> [About this task] Print exactly the line that contains "font-size: 10px ->" along with every line beneath it to the end of the records below, and omit pictures.

(Source data)
· · ·

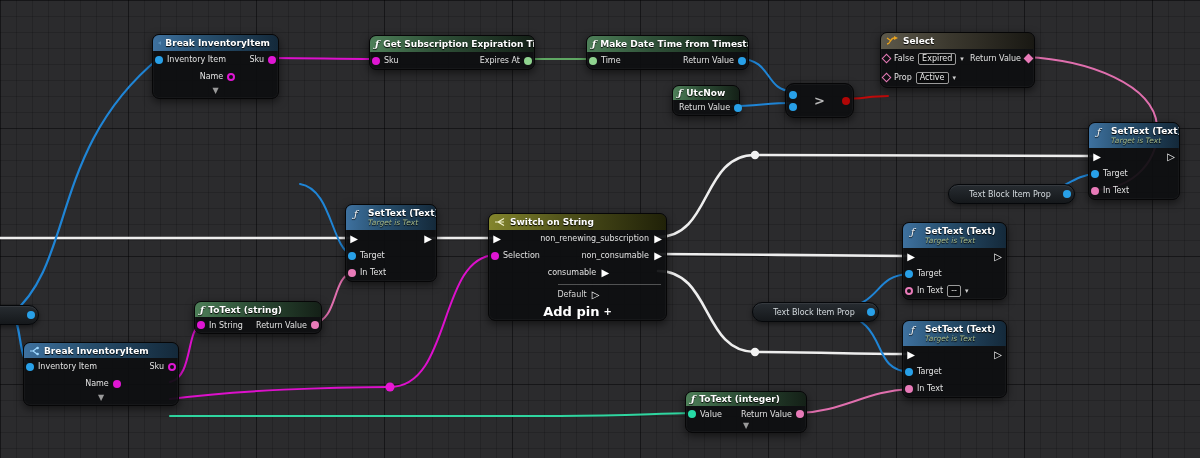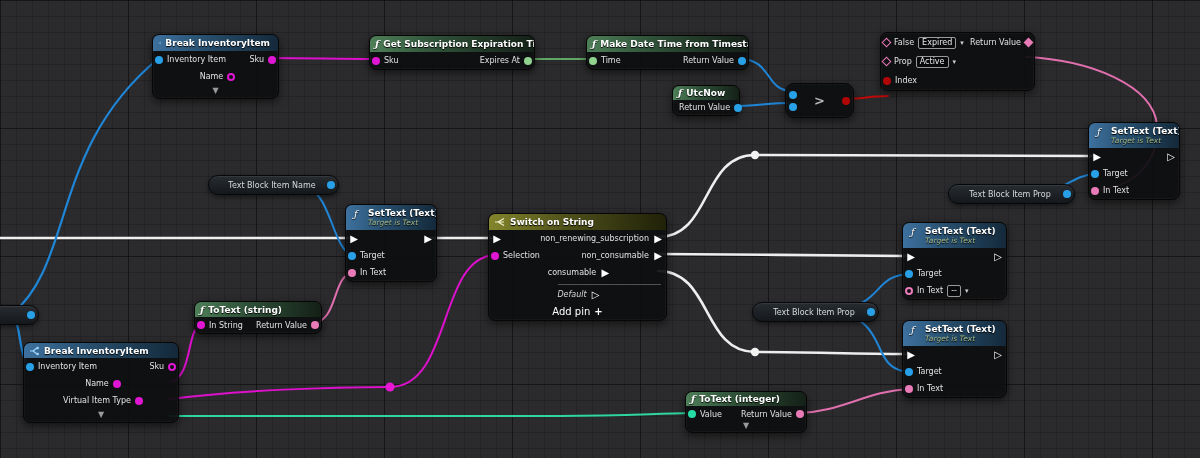"Select" div.hdr { html: none -> <div> <svg> <path></path> <path></path> </svg> <span>Select</span> </div> }
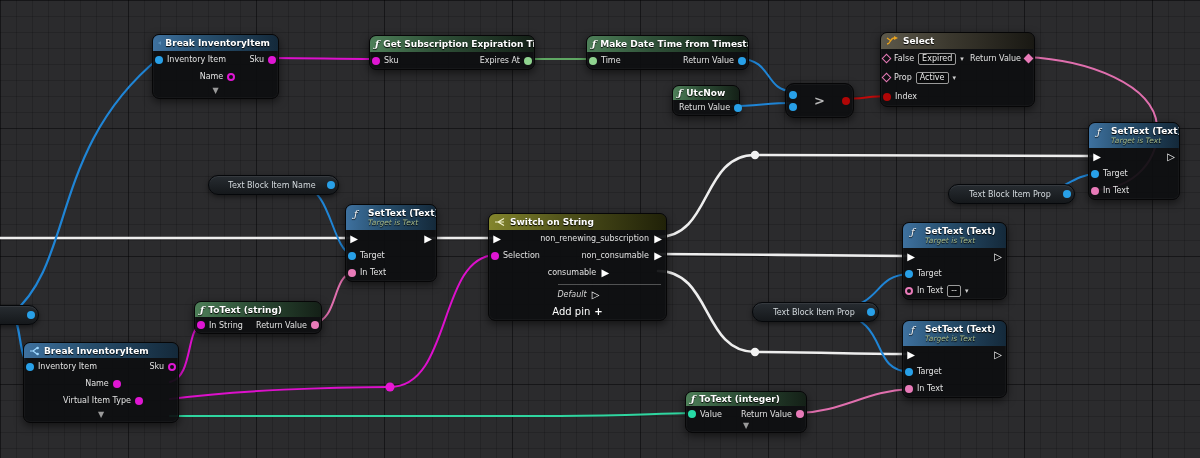"Index" div.row { html: <div> <span> <span></span> <span>Index</span> </span> </div> -> none }
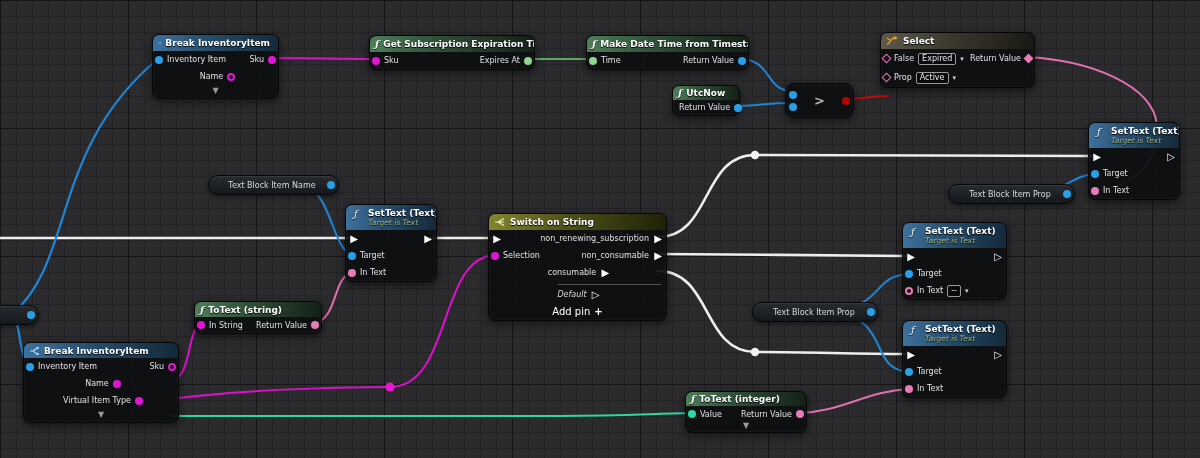"Text Block Item Name" div.pill { html: <div> <span>Text Block Item Name</span> <span></span> </div> -> none }
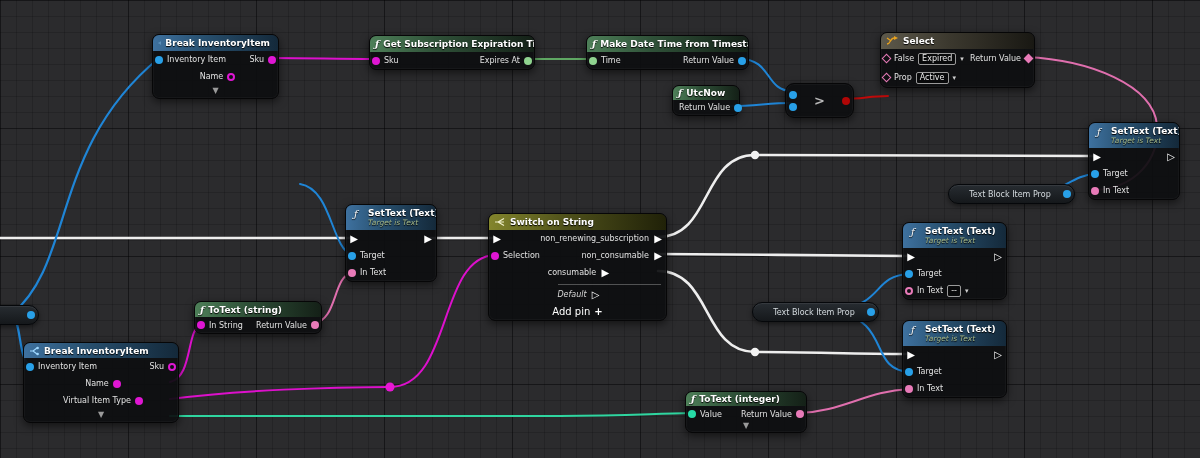"Default" .lbl.it { font-style: italic -> none }
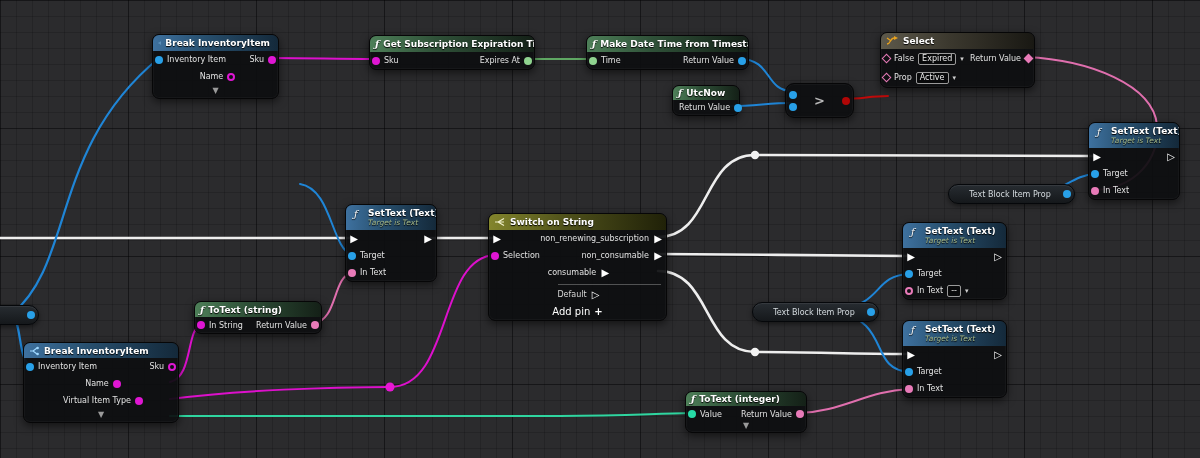"Add pin" .addpin { font-size: 10px -> 13px; font-weight: normal -> bold }
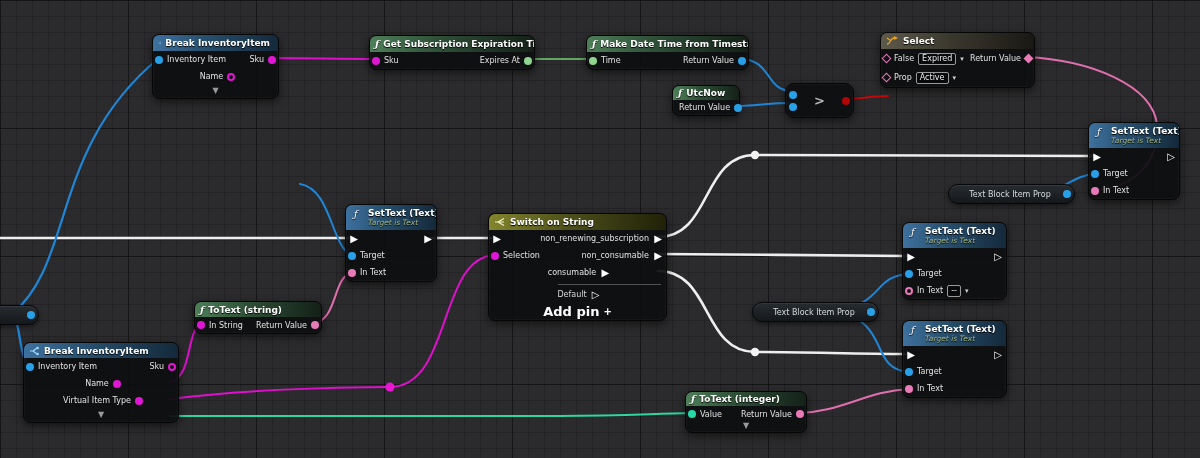"Virtual Item Type" div.row { html: <div> <span> <span>Virtual Item Type</span> <span></span> </span> </div> -> none }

· · ·

> [Solution to this exercise]
"Add pin" .addpin { font-size: 10px -> 13px; font-weight: normal -> bold }
"Virtual Item Type" div.row { html: <div> <span> <span>Virtual Item Type</span> <span></span> </span> </div> -> none }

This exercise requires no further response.